A little over sixty years ago, a very special aircraft joined the ranks of the Royal Canadian Air Force (RCAF). The Hercules first flew in 1954, and was subsequently acquired by the RCAF in 1960. The aircraft has served Canada and Canadians quite well throughout its long and diverse history. If you consider that, when it was first designed and built, it had been barely fifty years since the Wright Brothers made their first heavier than air flight, it’s safe to say that the designers at Lockheed really got it right.
While the Hercules has benefitted from upgraded avionics and engines over time, most notably with the distinctive six-bladed propellers on the newest J model, the basic design of the aircraft has not changed very much.
In its transport role, the Hercules has carried just about anything and everything that you can imagine. For decades, it was the only way in or out of Alert. It’s very interesting to consider that just about all the infrastructure in Alert made its final delivery trip in the back of a Hercules.

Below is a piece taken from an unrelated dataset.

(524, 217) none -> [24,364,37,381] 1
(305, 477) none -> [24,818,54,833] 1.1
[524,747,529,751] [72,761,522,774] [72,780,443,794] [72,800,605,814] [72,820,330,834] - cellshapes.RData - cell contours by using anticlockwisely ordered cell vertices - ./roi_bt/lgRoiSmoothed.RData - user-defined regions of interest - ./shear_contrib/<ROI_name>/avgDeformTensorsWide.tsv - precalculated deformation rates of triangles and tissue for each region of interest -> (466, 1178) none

Nationally and internationally, the sound of an arriving Hercules has often meant salvation to those in need. From flood and fire evacuations in remote Canadian communities to the delivery of aid in the wake of natural disasters, the Hercules has been the delivery truck of the RCAF. In its search and rescue role, the roaring Hercules has symbolized the sweet sound of survival for countless Canadians in need of rescue.